Extensive, high-quality coal reserves in the Illinois Basin and Appalachia

The physical footprint of Alliance Resource Partners, L.P. is centered on its mining assets. The performance in the Illinois Basin segment shows strong utilization, with sales volumes increasing 10.8% year-over-year to 6.6 million tons for the third quarter of 2025. This suggests the reserves in that region are accessible and in demand.
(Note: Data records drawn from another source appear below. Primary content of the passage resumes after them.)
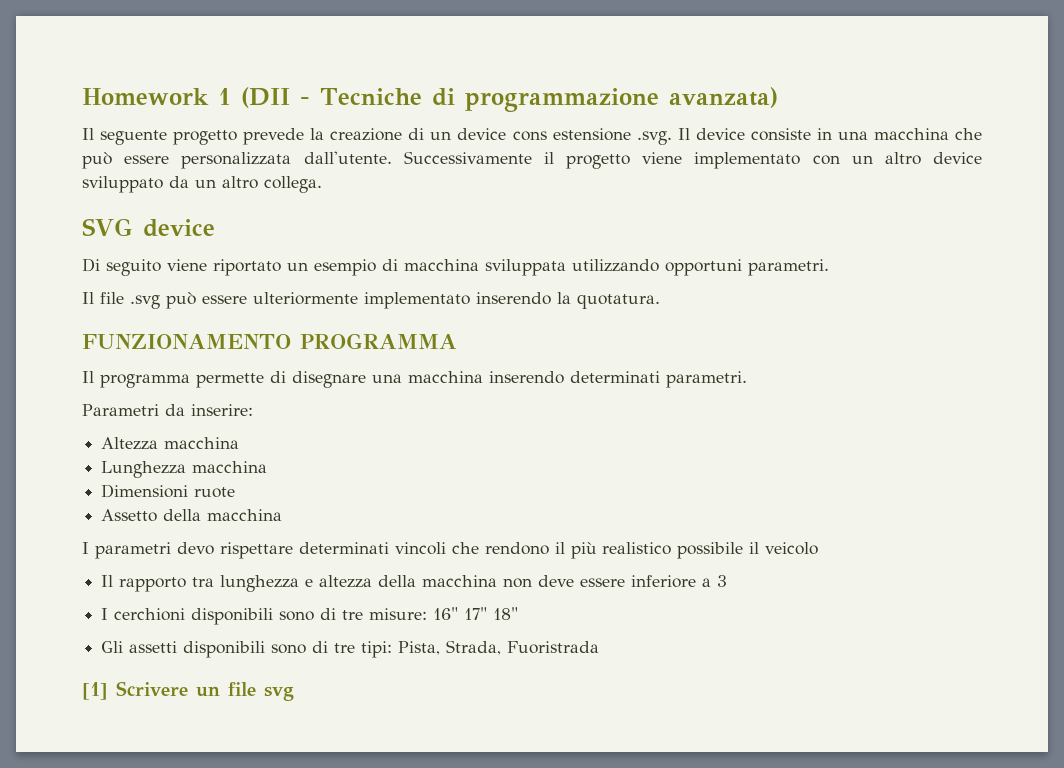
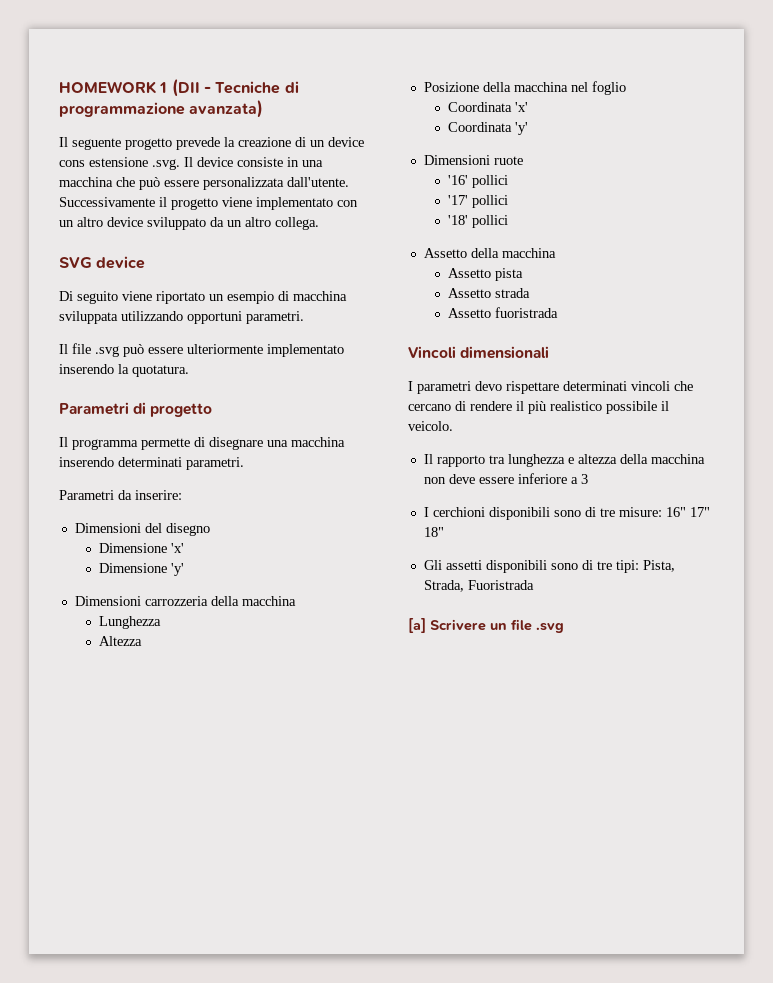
[82,88,209,105] Homework -> [59,81,157,94] HOMEWORK
[82,333,457,349] FUNZIONAMENTO PROGRAMMA -> [59,402,213,417] Parametri di progetto
[101,437,240,450] [101,461,268,478] [101,484,236,498] [101,509,283,522] Altezza macchina // Lunghezza macchina // Dimensioni ruote // Assetto della macchina -> [74,523,210,536] [99,543,185,553] [99,563,185,576] [74,596,296,606] [99,616,162,629] [99,636,143,646] [423,81,626,95] [448,102,529,112] [448,122,529,135] [423,155,523,165] [448,175,509,188] [448,195,509,208] [448,215,509,228] [423,248,556,258] [448,268,524,281] [448,288,531,298] [448,307,559,318] [408,346,550,359] Dimensioni del disegno // Dimensione 'x' // Dimensione 'y' // Dimensioni carrozzeria della macchina // Lunghezza // Altezza // Posizione della macchina nel foglio // Coordinata 'x' // Coordinata 'y' // Dimensioni ruote // '16' pollici // '17' pollici // '18' pollici // Assetto della macchina // Assetto pista // Assetto strada // Assetto fuoristrada // Vincoli dimensionali
[485,542,549,555] rendono -> [408,401,512,411] cercano di rendere
[765,542,818,555] veicolo -> [408,421,453,431] veicolo.
[82,682,108,700] [1] -> [408,618,426,633] [a]
[264,687,294,701] svg -> [536,623,564,633] .svg

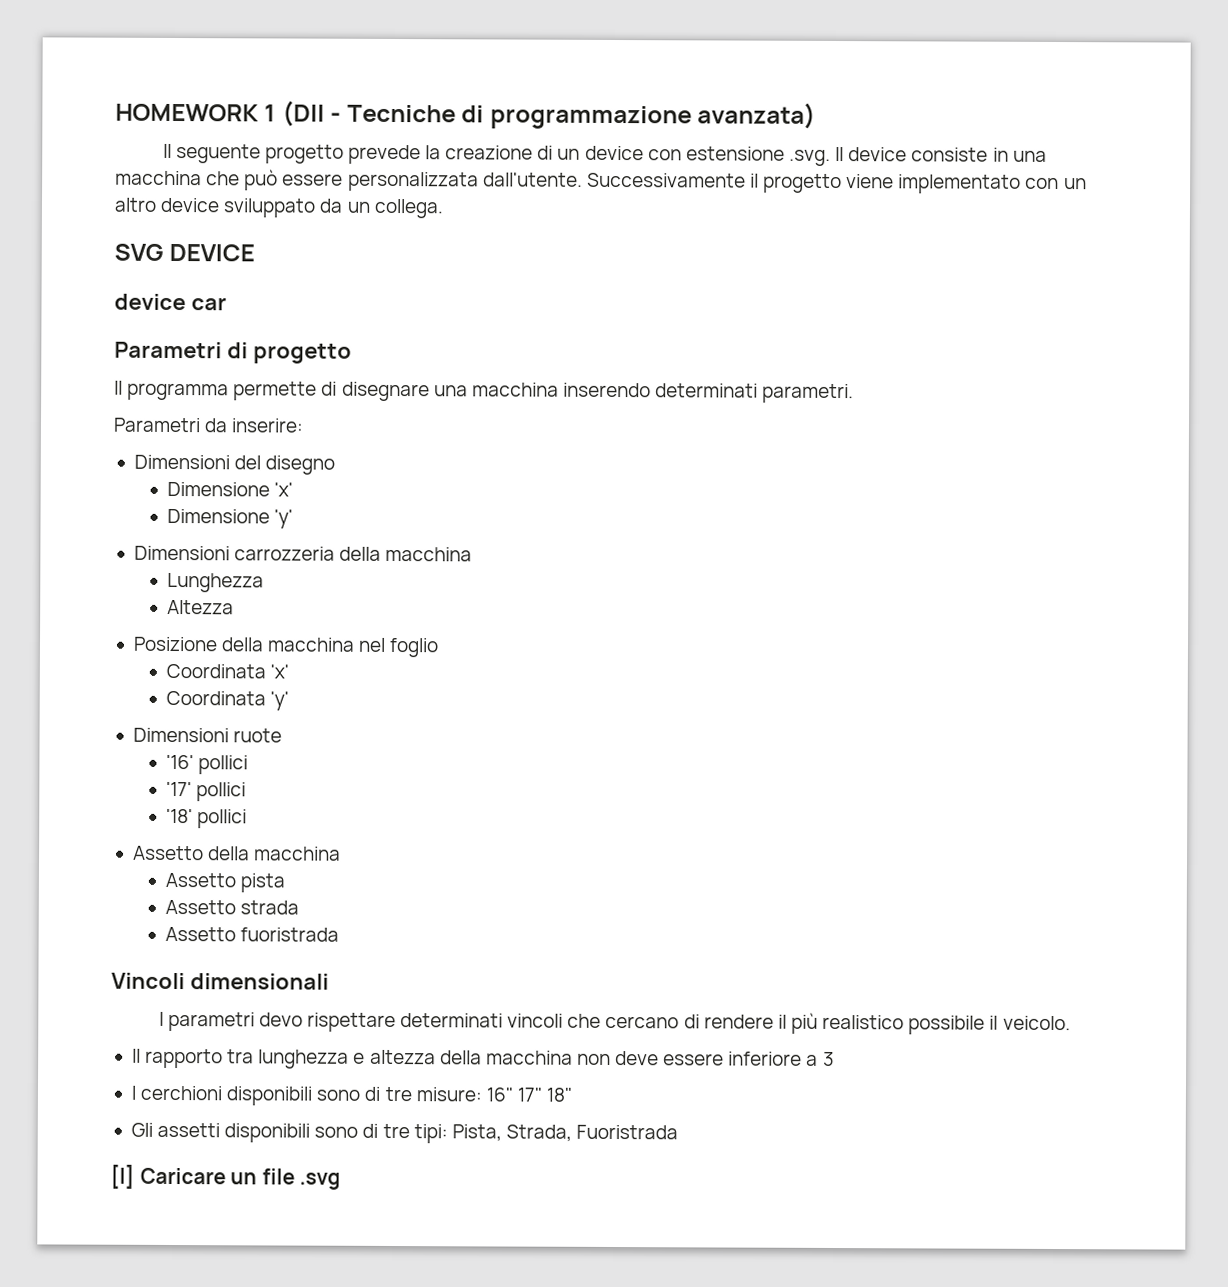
[59,160,85,167] cons -> [647,149,682,161] con
[245,217,271,227] altro -> (371, 207) none
[96,256,146,269] [59,291,347,304] [59,311,304,324] [59,343,344,357] [59,364,189,377] device // Di seguito viene riportato un esempio di macchina sviluppata utilizzando opportuni parametri. // Il file .svg può essere ulteriormente implementato inserendo la quotatura. -> [169,243,256,262] [114,293,227,311] DEVICE // device car
[408,618,486,633] [a] Scrivere -> [110,1164,226,1189] [l] Caricare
In Appalachia, the focus seems to be on efficiency; the segment Adjusted EBITDA Expense per ton improved by 11.7% year-over-year in Q3 2025. This operational leverage is a direct result of the quality and management of those reserves and associated infrastructure.

The company is actively securing future revenue from these reserves, having 29.1 million sales tons contracted and priced for 2026, which is a 9% increase from the previous quarter. That's a solid forward book.

Longwall mining equipment and proprietary low-cost production technology

While I don't have the specific inventory list of longwall equipment, the results point to the effectiveness of their production methods. The improvement in the Appalachia Segment Adjusted EBITDA Expense per ton by 11.7% year-over-year in Q3 2025 is a key indicator of successful cost management, likely driven by technology and operational discipline. The total coal production for Q3 2025 reached 8.4 million tons, up 8.5% compared to the third quarter of 2024.

Oil and gas mineral interests, particularly in the Permian/Delaware Basin

Alliance Resource Partners, L.P.'s diversification into royalties provides a hedge and an alternative revenue source. For the third quarter of 2025, the Oil & Gas royalty BOE (Barrel of Oil Equivalent) Volumes increased by 4.1% year-over-year. Total royalty revenues for the quarter hit $57.4 million, showing an 11.9% increase compared to the 2024 quarter.

Strong balance sheet with $541.8 million total liquidity as of Q3 2025

The financial strength is a critical resource, allowing Alliance Resource Partners, L.P. flexibility. As of September 30, 2025, total liquidity stood at $541.8 million. This liquidity includes $94.5 million in cash and cash equivalents. The total debt and finance leases were $470.6 million at that same date.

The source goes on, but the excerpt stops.